▶ _What you have to do_: Repeat the following data exactly, omitting pictures.
:: Records provided ::
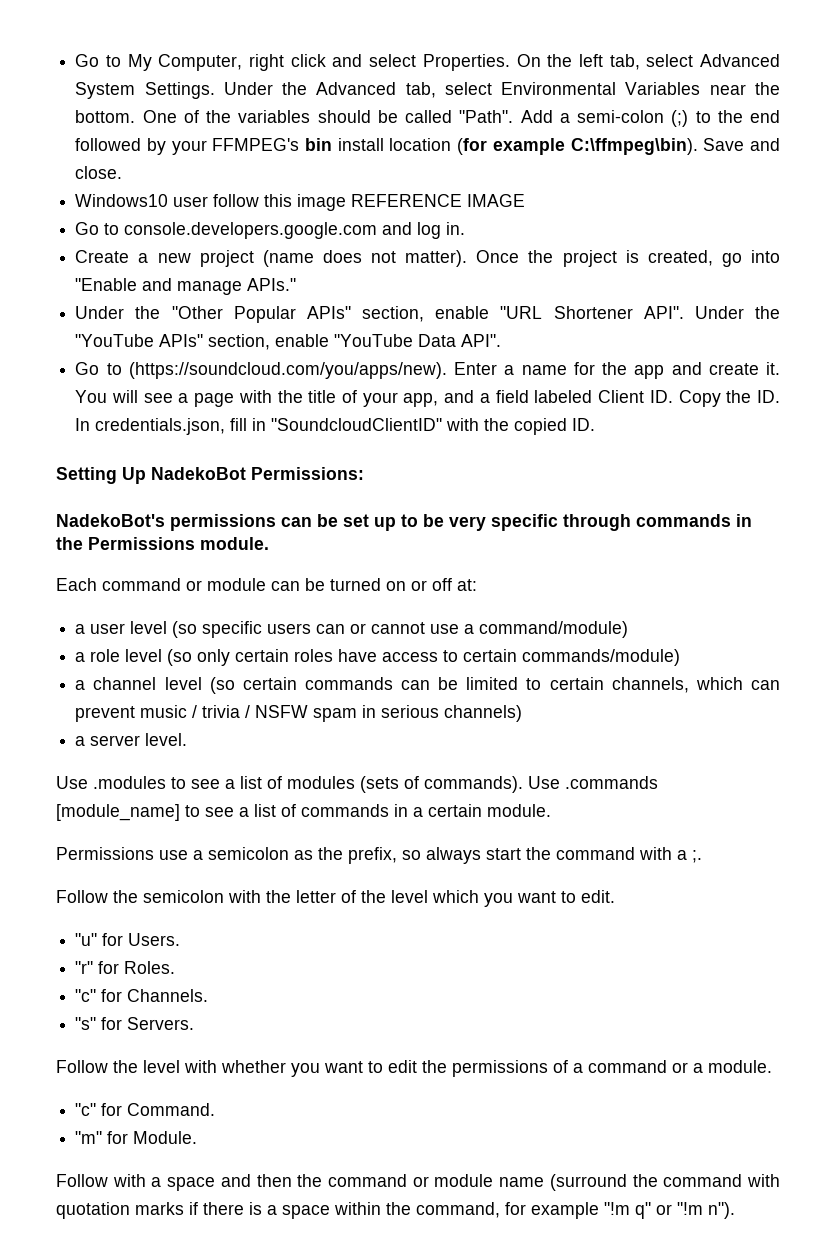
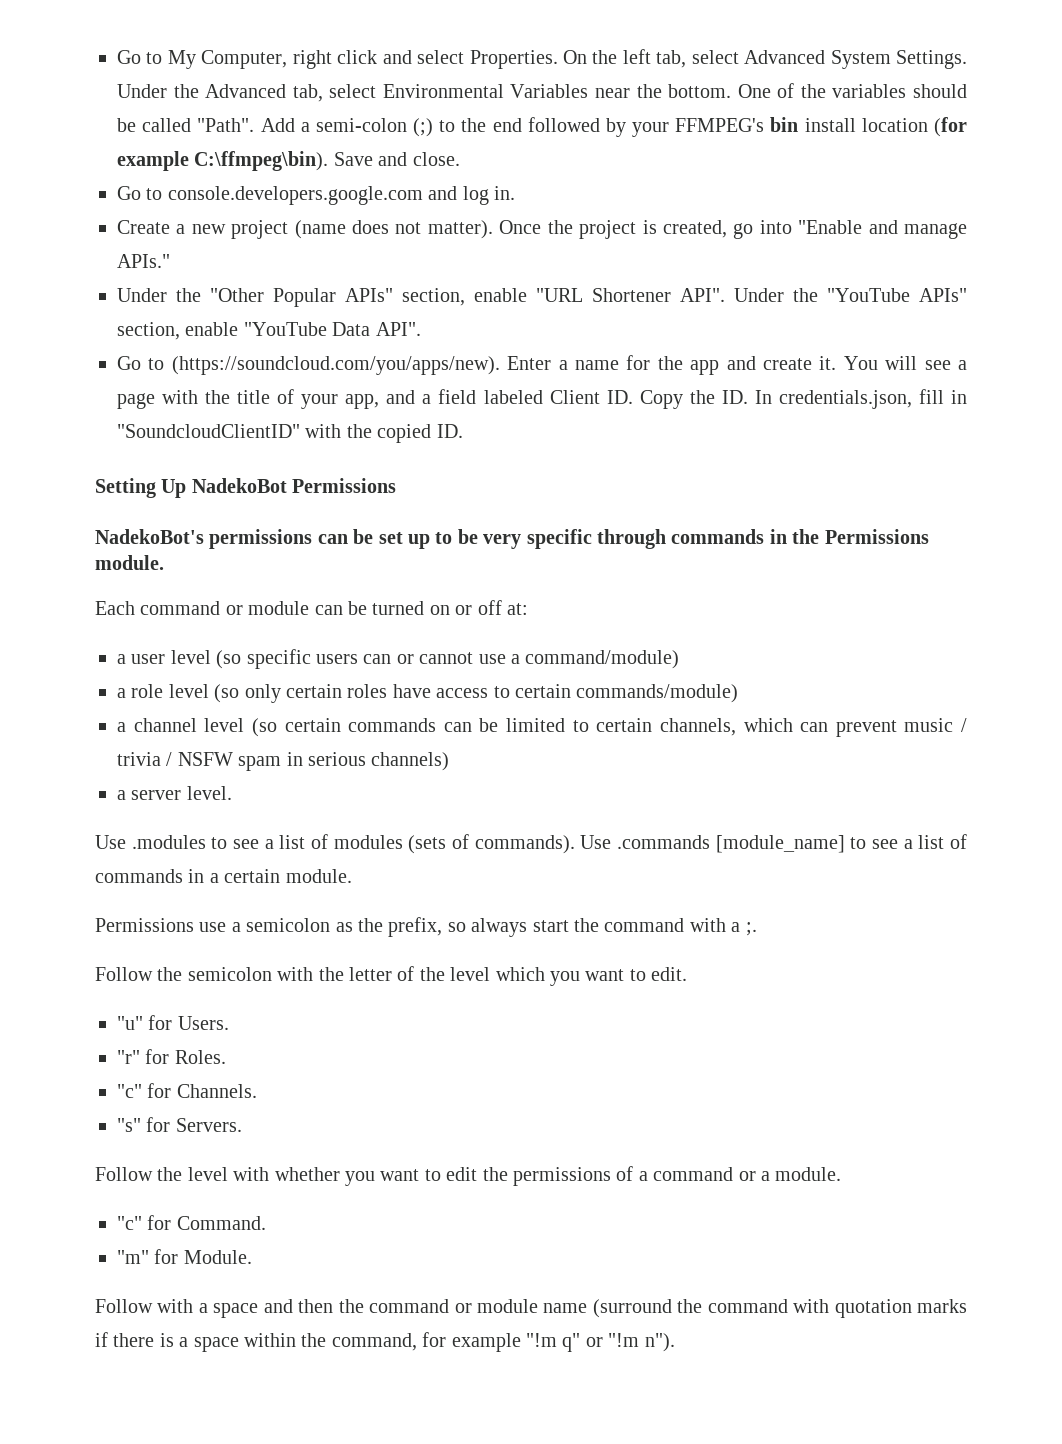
[75,194,526,211] // Windows10 user follow this image REFERENCE IMAGE -> (460, 159) none
[251,467,364,480] Permissions: -> [292,478,397,493] Permissions

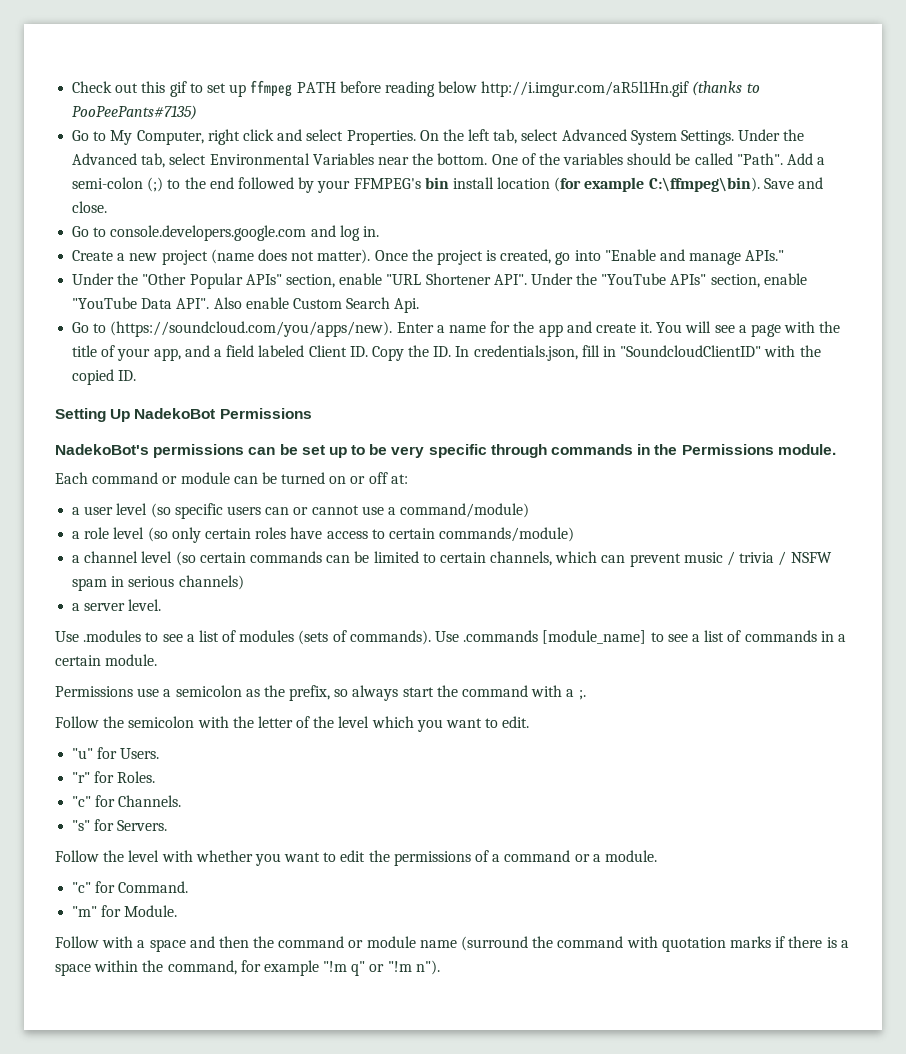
(117, 57) none -> [72,80,760,97] [72,105,198,120] Check out this gif to set up ffmpeg PATH before reading below http://i.imgur.com/aR5l1Hn.gif (thanks to PooPeePants#7135) //
(421, 329) none -> [213,297,420,313] Also enable Custom Search Api.

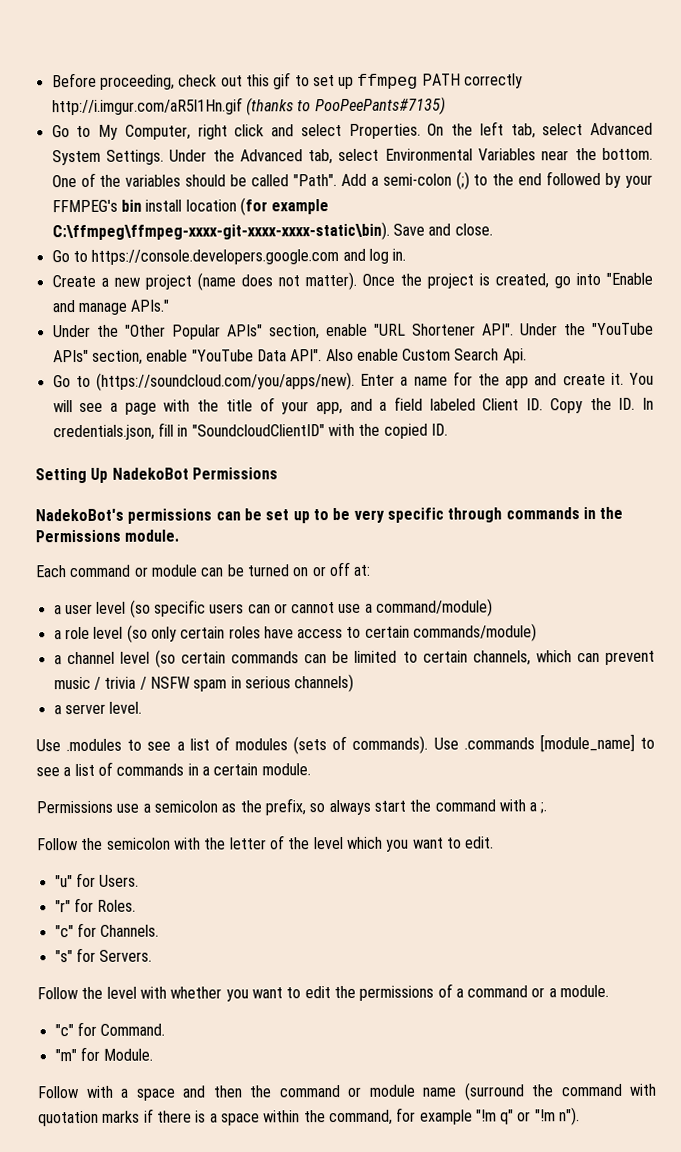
[72,81,113,93] Check -> [51,72,218,90] Before proceeding, check
[339,81,478,97] before reading below -> [464,73,524,89] correctly
[648,177,760,192] C:\ffmpeg\bin). -> [51,221,390,242] C:\ffmpeg\ffmpeg-xxxx-git-xxxx-xxxx-static\bin).
[110,225,307,241] console.developers.google.com -> [91,249,340,265] https://console.developers.google.com

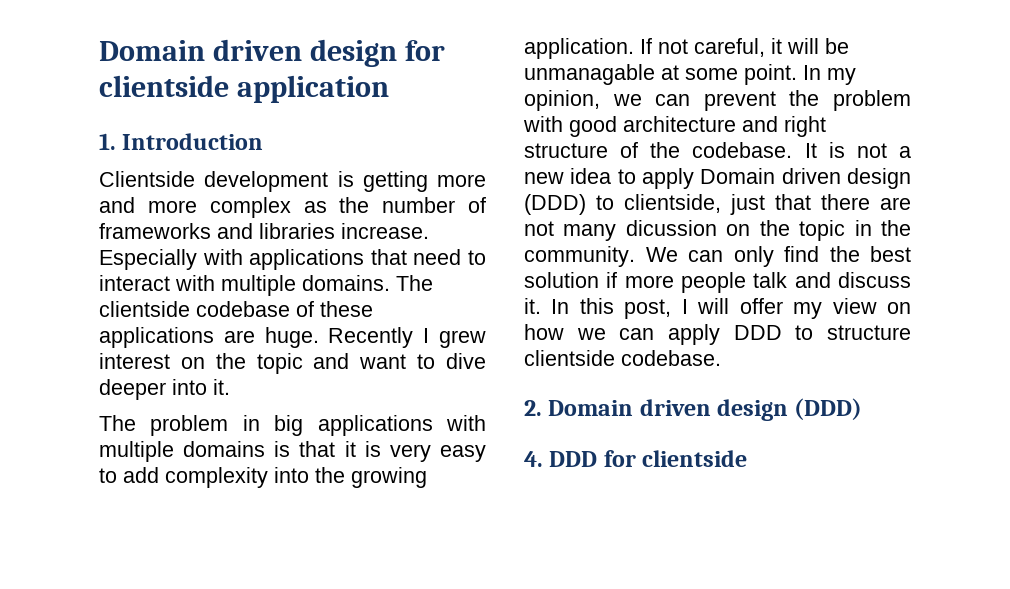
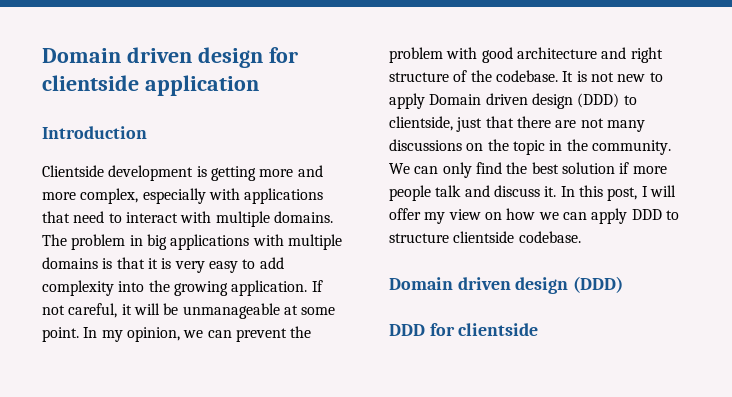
[99,133,116,150] 1. -> (259, 85) none
[209,197,486,218] [99,223,429,239] [99,249,197,270] complex as the number of frameworks and libraries increase. Especially -> [80,188,206,204] complex, especially
[99,301,373,317] [99,327,487,348] [99,353,486,374] [99,379,230,400] [99,415,136,431] clientside codebase of these applications are huge. Recently I grew interest on the topic and want to dive deeper into it. // The -> (67, 240) none
[524,64,655,85] unmanagable -> [182,303,280,319] unmanageable
[899,146,912,158] [524,168,612,184] a new idea -> [617,74,646,82] new
[625,220,717,236] dicussion -> [389,139,462,151] discussions
[524,400,542,416] 2. -> (581, 237) none
[524,451,543,467] 4. -> (624, 284) none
:::
▶ _Answer for the task_:
[75,194,526,211] // Windows10 user follow this image REFERENCE IMAGE -> (460, 159) none
[251,467,364,480] Permissions: -> [292,478,397,493] Permissions

(117, 57) none -> [72,80,760,97] [72,105,198,120] Check out this gif to set up ffmpeg PATH before reading below http://i.imgur.com/aR5l1Hn.gif (thanks to PooPeePants#7135) //
(421, 329) none -> [213,297,420,313] Also enable Custom Search Api.

[72,81,113,93] Check -> [51,72,218,90] Before proceeding, check
[339,81,478,97] before reading below -> [464,73,524,89] correctly
[648,177,760,192] C:\ffmpeg\bin). -> [51,221,390,242] C:\ffmpeg\ffmpeg-xxxx-git-xxxx-xxxx-static\bin).
[110,225,307,241] console.developers.google.com -> [91,249,340,265] https://console.developers.google.com

[99,133,116,150] 1. -> (259, 85) none
[209,197,486,218] [99,223,429,239] [99,249,197,270] complex as the number of frameworks and libraries increase. Especially -> [80,188,206,204] complex, especially
[99,301,373,317] [99,327,487,348] [99,353,486,374] [99,379,230,400] [99,415,136,431] clientside codebase of these applications are huge. Recently I grew interest on the topic and want to dive deeper into it. // The -> (67, 240) none
[524,64,655,85] unmanagable -> [182,303,280,319] unmanageable
[899,146,912,158] [524,168,612,184] a new idea -> [617,74,646,82] new
[625,220,717,236] dicussion -> [389,139,462,151] discussions
[524,400,542,416] 2. -> (581, 237) none
[524,451,543,467] 4. -> (624, 284) none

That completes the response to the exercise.